Although the term symbiosis was first coined in the late nineteenth century, research into the relationships between organisms that intimately interact has only recently gained pace. Reporting in Science, Márquez et al. describe a tripartite association between a virus, a fungus and a plant that confers thermal tolerance on both the fungus and the plant.

Individually neither the fungus nor the plant can grow at temperatures exceeding 38°C, but the symbiotic association allows both to survive at temperatures approaching 65°C

In the system studied by Márquez et al., the fungus Curvularia protuberata had previously been shown to grow inside the root cells of the tropical hot springs panic grass Dichanthelium lanuginosum. Individually neither the fungus nor the plant can grow at temperatures exceeding 38°C, but the symbiotic association allows both to survive at temperatures approaching 65°C. How the fungus affected thermal tolerance was not clear.

Fungal viruses (mycoviruses) can reduce the virulence of fungal plant pathogens, so have a proven role in altering complex phenotypes. Suspecting that a third party might be involved in the intriguing C. protuberataD. lanuginosum relationship, Márquez et al. looked for the signature of a mycovirus — large dsRNA molecules — in C. protuberata. They found two viral RNA segments and subsequently purified infectious viral particles from C. protuberata. The virus was named Curvularia thermal tolerance virus (CThTV).

Next the team investigated whether CThTV exerted any effect on the thermal tolerance phenotype. A C. protuberata variant that lacked virus was isolated. In a crucial experiment, Márquez et al. inoculated panic grass plants with C. protuberata either containing, or lacking, CThTV and tested for thermal tolerance. Plants colonized by virus-free C. protuberata rapidly shrivelled and died at high temperatures, which pointed to a role for the mycovirus in the modulation of plant and fungal thermal tolerance.

In order to test this hypothesis, the authors re-introduced purified CThTV into the cured C. protuberata strain. This new strain colonized panic grass and conferred heat tolerance, showing that heat tolerance was clearly associated with the presence of the mycovirus.
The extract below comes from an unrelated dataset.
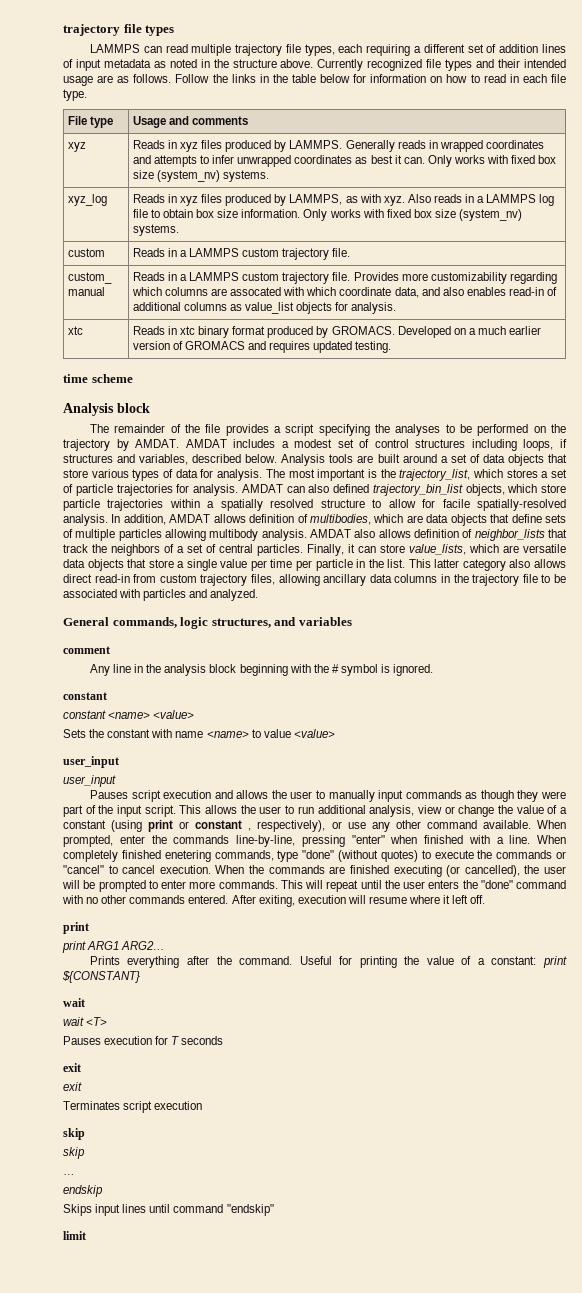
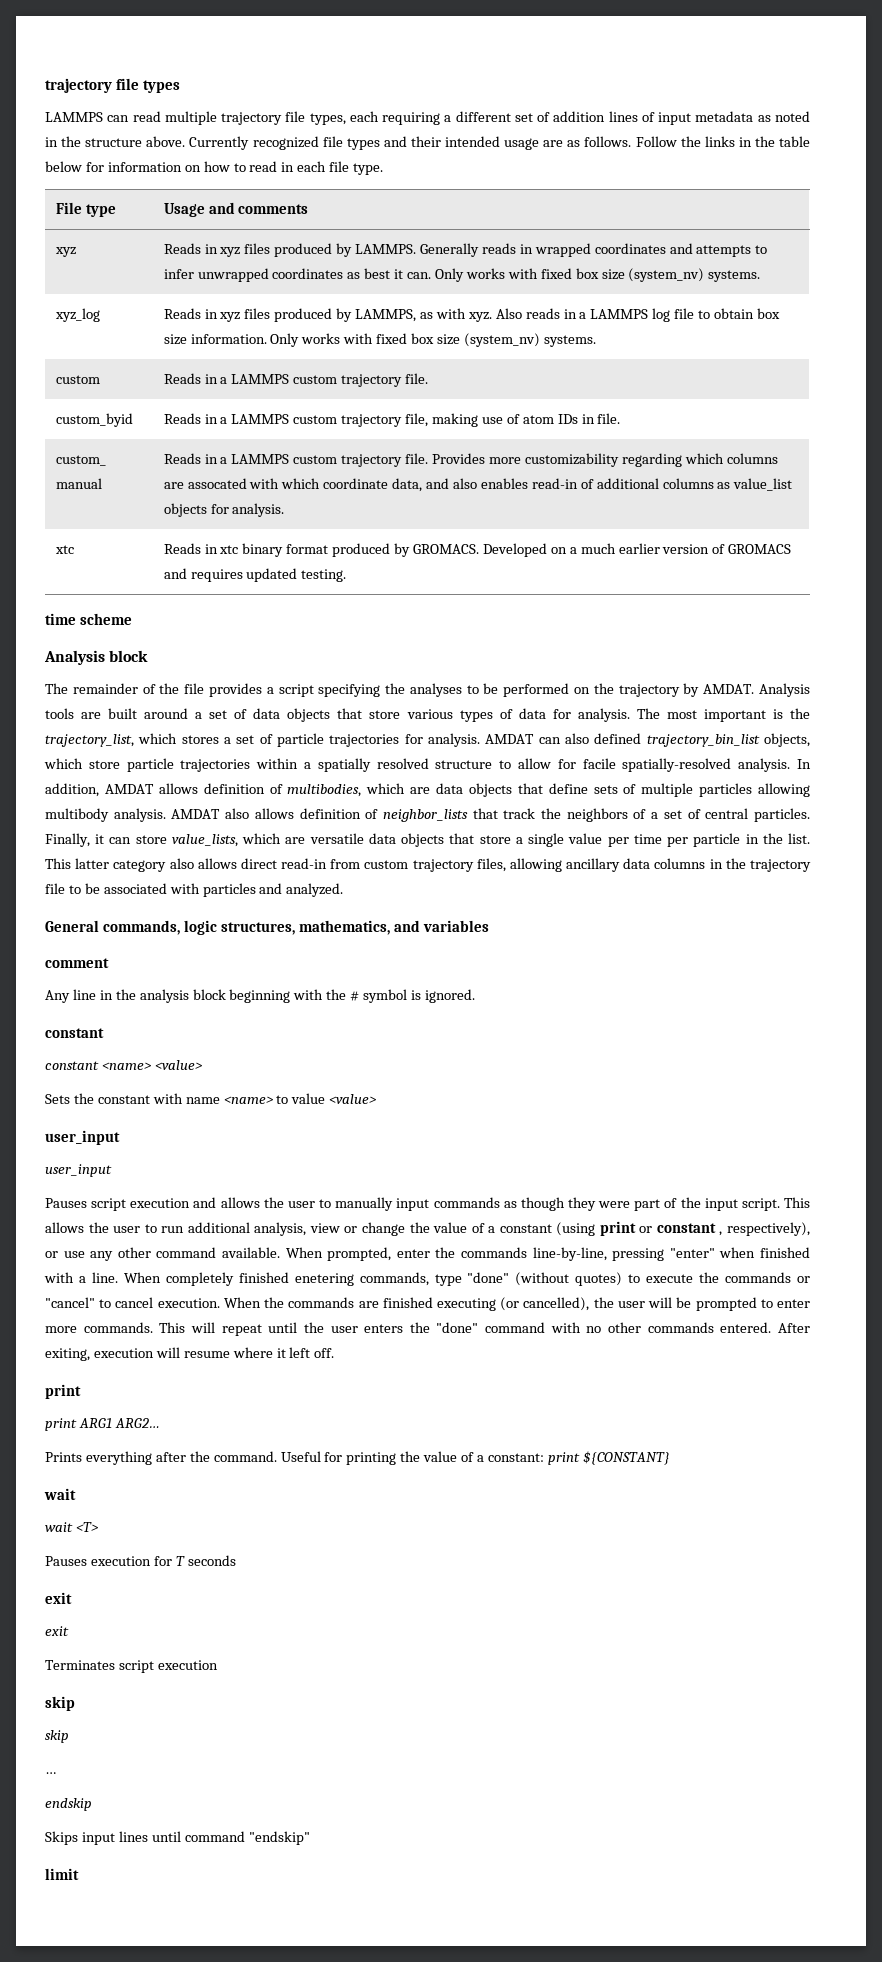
+ custom_byid | Reads in a LAMMPS custom trajectory file, making use of atom IDs in file.
- AMDAT includes a modest set of control structures including loops, if structures and variables, described below.
- General commands, logic structures, and variables
+ General commands, logic structures, mathematics, and variables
Plants colonized with C. protuberata do not activate stress-response systems that can damage cells, and it is plausible that colonizing fungi 'mop up' damaging reactive oxygen species (ROS), allowing plants to survive in stressful conditions. Although Márquez et al. were able to show that ROS was not detected in the leaves of plants colonized by C. protuberata, the effects of the symbiotic fungus on ROS levels were not altered by the presence or absence of CThTV. So the mechanism underlying thermal tolerance in this tripartite symbiosis remains to be clarified.

Only two other tripartite symbioses involving viruses, between insects, bacteria and bacteriophage, have been characterized so far. These findings show that such complex interactions might be more widespread than previously thought.